THE TASK
Give back exactly the lines spanning from the one containing "discount: none -> 229.24" to the final line of the records below, and no others.

GIVEN RECORDS

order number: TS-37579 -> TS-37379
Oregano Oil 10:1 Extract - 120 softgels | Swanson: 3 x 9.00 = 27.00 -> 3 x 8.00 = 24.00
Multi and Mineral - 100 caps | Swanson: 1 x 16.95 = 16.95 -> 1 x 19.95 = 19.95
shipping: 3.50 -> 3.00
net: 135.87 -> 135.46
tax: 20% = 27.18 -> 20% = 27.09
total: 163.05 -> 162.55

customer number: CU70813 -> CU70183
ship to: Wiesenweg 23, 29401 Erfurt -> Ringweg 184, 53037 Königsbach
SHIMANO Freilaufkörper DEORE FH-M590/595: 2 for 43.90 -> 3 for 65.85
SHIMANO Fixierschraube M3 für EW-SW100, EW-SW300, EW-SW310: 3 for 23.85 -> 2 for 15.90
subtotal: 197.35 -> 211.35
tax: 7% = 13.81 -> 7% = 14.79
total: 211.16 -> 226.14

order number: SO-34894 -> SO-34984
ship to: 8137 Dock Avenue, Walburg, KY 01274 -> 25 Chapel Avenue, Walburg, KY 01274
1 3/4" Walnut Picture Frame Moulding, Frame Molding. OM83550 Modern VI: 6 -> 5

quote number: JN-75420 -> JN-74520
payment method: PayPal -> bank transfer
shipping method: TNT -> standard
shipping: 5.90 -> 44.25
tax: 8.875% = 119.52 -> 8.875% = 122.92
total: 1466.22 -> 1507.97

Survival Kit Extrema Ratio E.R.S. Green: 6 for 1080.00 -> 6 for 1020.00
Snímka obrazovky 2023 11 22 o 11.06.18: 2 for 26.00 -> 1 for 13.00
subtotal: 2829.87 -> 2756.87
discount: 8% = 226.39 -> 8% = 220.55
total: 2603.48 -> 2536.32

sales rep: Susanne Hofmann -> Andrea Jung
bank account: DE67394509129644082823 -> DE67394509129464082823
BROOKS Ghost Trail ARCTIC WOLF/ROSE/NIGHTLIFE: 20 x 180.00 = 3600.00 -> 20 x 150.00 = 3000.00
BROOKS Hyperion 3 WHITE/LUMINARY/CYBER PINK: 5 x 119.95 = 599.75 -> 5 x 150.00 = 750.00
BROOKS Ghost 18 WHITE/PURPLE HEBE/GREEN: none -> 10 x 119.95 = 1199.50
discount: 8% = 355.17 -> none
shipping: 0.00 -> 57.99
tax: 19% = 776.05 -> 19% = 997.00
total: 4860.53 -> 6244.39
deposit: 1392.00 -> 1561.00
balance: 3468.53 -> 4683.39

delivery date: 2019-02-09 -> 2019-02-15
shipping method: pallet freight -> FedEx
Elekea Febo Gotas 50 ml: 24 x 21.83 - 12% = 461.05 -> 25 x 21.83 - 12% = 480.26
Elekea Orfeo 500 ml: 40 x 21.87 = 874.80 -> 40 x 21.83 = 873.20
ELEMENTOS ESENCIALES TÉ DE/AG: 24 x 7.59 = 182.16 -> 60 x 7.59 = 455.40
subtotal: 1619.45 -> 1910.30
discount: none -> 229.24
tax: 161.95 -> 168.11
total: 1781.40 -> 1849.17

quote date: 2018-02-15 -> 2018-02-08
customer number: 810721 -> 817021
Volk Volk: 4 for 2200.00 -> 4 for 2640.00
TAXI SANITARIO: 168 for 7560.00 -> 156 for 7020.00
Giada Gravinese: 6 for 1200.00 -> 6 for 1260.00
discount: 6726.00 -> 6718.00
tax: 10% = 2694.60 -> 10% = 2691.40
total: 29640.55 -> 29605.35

RESULT
discount: none -> 229.24
tax: 161.95 -> 168.11
total: 1781.40 -> 1849.17

quote date: 2018-02-15 -> 2018-02-08
customer number: 810721 -> 817021
Volk Volk: 4 for 2200.00 -> 4 for 2640.00
TAXI SANITARIO: 168 for 7560.00 -> 156 for 7020.00
Giada Gravinese: 6 for 1200.00 -> 6 for 1260.00
discount: 6726.00 -> 6718.00
tax: 10% = 2694.60 -> 10% = 2691.40
total: 29640.55 -> 29605.35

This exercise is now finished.